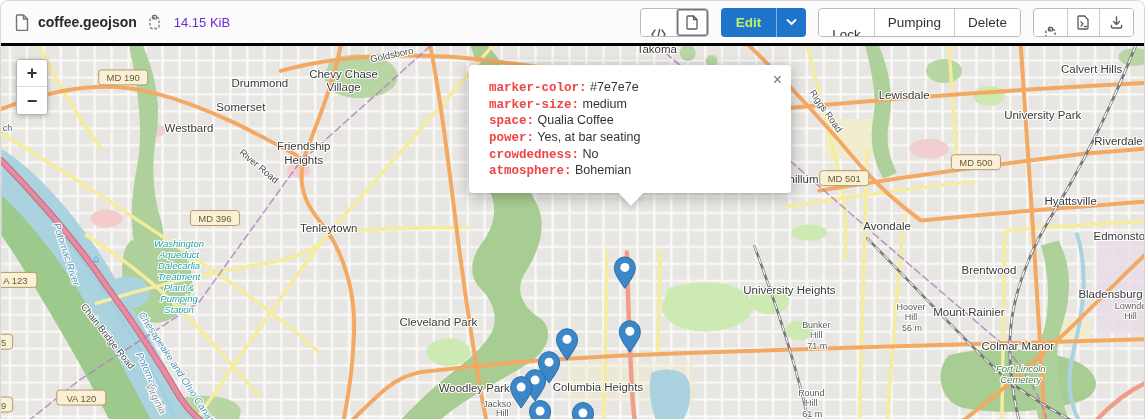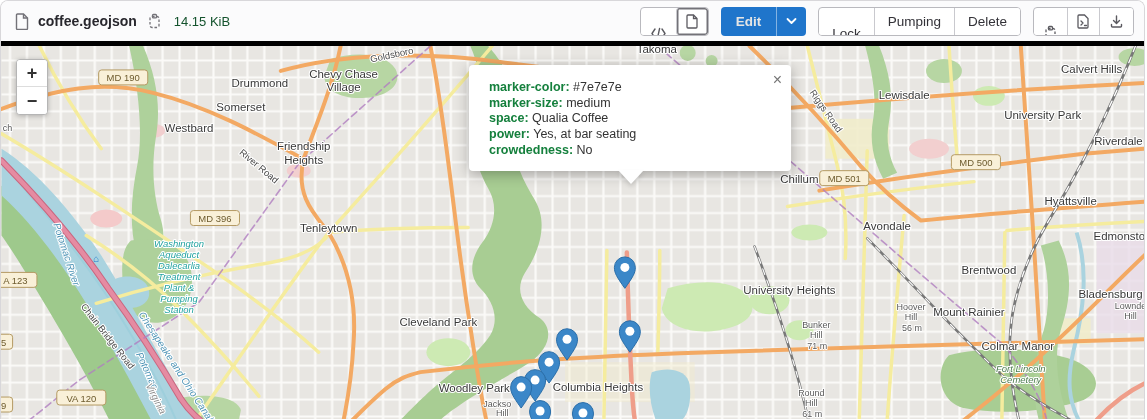"coffee.geojson" .file-header { border-bottom: 5px solid #000000 -> 3px solid #000000 }
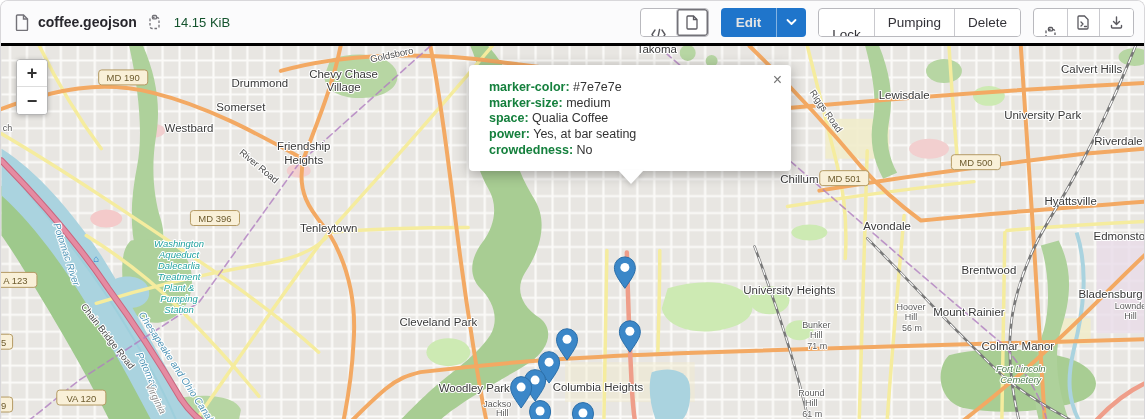"14.15 KiB" .file-size { color: #14532d -> #6d28d9 }
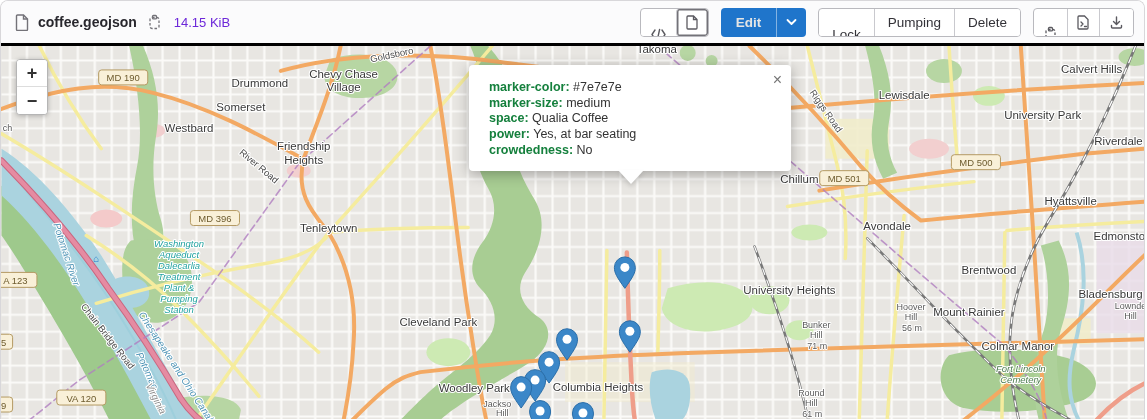"Edit" .split-btn button { color: #e5e5e5 -> #bef264 }
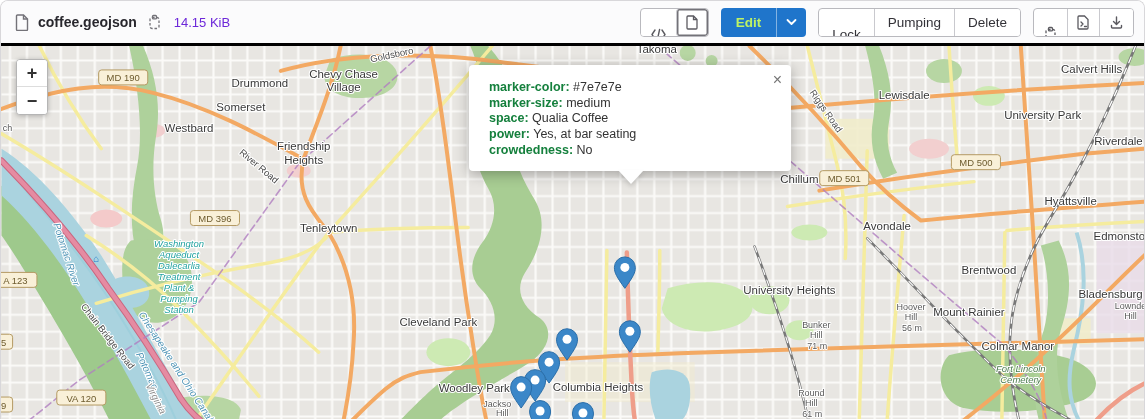"marker-color:" .popup .prop b { color: #15803d -> #ef4444; font-family: none -> Liberation Mono, monospace }
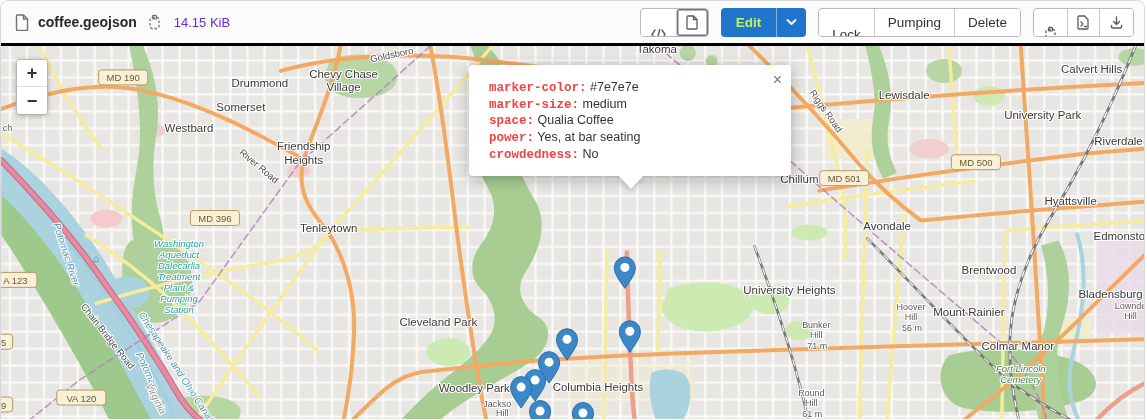"atmosphere: Bohemian" div.prop { html: none -> <div><b>atmosphere:</b> Bohemian</div> }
* * * * * * * * *
What is being asked
When copying the listing above, begin at its first line and stop after the line with "color: #15803d ->", keeping each line exact and dropping the pictures.

Task solution
"coffee.geojson" .file-header { border-bottom: 5px solid #000000 -> 3px solid #000000 }
"14.15 KiB" .file-size { color: #14532d -> #6d28d9 }
"Edit" .split-btn button { color: #e5e5e5 -> #bef264 }
"marker-color:" .popup .prop b { color: #15803d -> #ef4444; font-family: none -> Liberation Mono, monospace }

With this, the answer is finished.